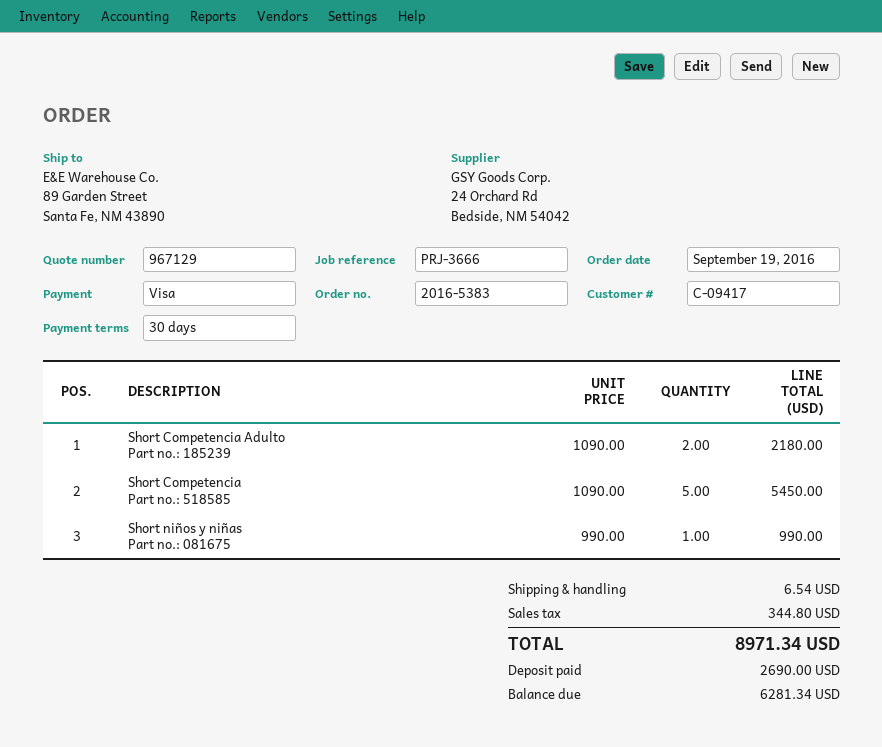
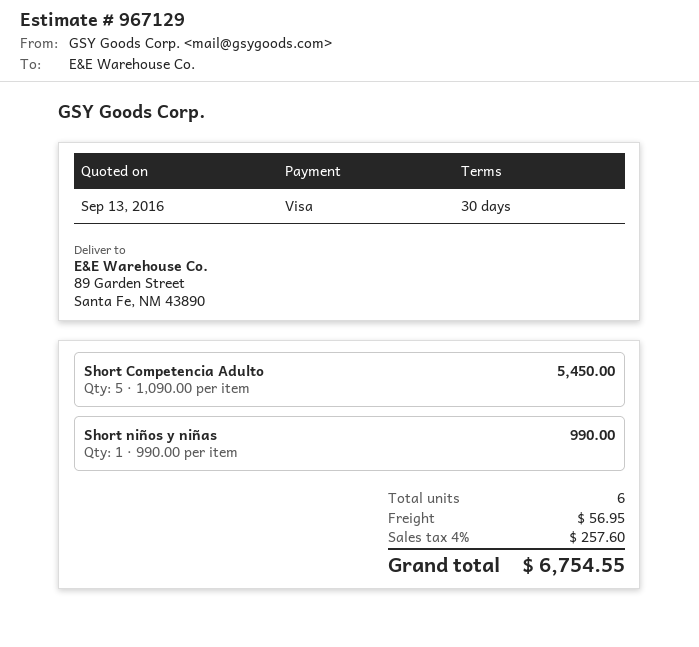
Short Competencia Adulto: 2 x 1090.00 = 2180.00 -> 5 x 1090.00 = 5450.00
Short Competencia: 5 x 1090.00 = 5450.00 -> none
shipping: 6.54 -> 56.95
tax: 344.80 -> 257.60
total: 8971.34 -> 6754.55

__________

TASK ITEM: Wherever a line of the data holds "Short", copy that line.

RESULT OF THIS TASK:
Short Competencia Adulto: 2 x 1090.00 = 2180.00 -> 5 x 1090.00 = 5450.00
Short Competencia: 5 x 1090.00 = 5450.00 -> none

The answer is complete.